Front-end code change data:

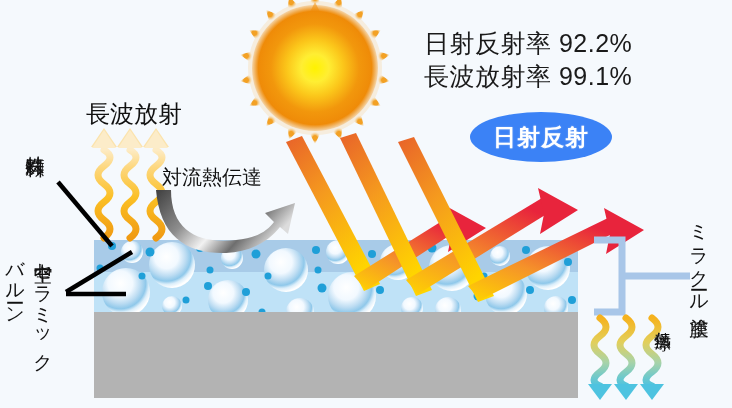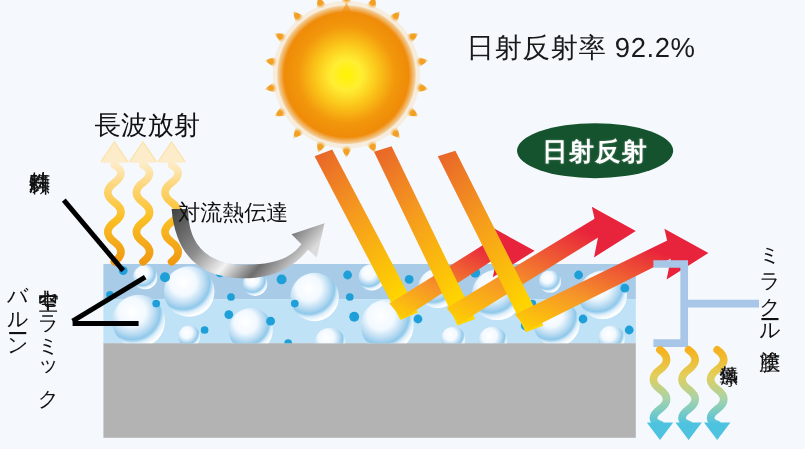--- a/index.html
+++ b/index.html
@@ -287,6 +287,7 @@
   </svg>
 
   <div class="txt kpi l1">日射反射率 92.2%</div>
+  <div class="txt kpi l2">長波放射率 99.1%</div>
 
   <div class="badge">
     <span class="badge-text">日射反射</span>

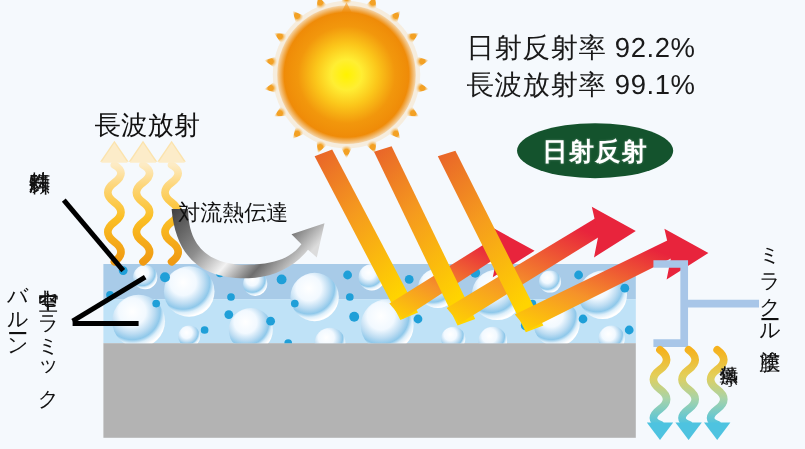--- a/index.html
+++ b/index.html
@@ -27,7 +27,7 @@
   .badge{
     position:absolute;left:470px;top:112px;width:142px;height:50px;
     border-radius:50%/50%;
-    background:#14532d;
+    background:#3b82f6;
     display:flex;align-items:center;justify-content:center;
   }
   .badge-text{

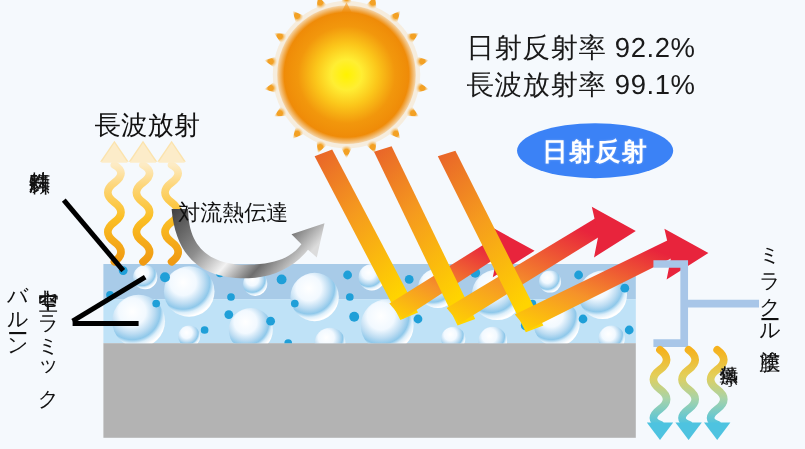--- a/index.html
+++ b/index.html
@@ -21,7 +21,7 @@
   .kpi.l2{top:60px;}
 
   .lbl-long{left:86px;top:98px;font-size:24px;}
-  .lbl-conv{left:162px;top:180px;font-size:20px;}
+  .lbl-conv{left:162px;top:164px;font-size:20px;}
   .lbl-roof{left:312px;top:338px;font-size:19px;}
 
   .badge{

### Requirement
The answer is every line of the data, exactly as written, with the pictures dropped.

### Answer to this task
--- a/index.html
+++ b/index.html
@@ -287,6 +287,7 @@
   </svg>
 
   <div class="txt kpi l1">日射反射率 92.2%</div>
+  <div class="txt kpi l2">長波放射率 99.1%</div>
 
   <div class="badge">
     <span class="badge-text">日射反射</span>

--- a/index.html
+++ b/index.html
@@ -27,7 +27,7 @@
   .badge{
     position:absolute;left:470px;top:112px;width:142px;height:50px;
     border-radius:50%/50%;
-    background:#14532d;
+    background:#3b82f6;
     display:flex;align-items:center;justify-content:center;
   }
   .badge-text{

--- a/index.html
+++ b/index.html
@@ -21,7 +21,7 @@
   .kpi.l2{top:60px;}
 
   .lbl-long{left:86px;top:98px;font-size:24px;}
-  .lbl-conv{left:162px;top:180px;font-size:20px;}
+  .lbl-conv{left:162px;top:164px;font-size:20px;}
   .lbl-roof{left:312px;top:338px;font-size:19px;}
 
   .badge{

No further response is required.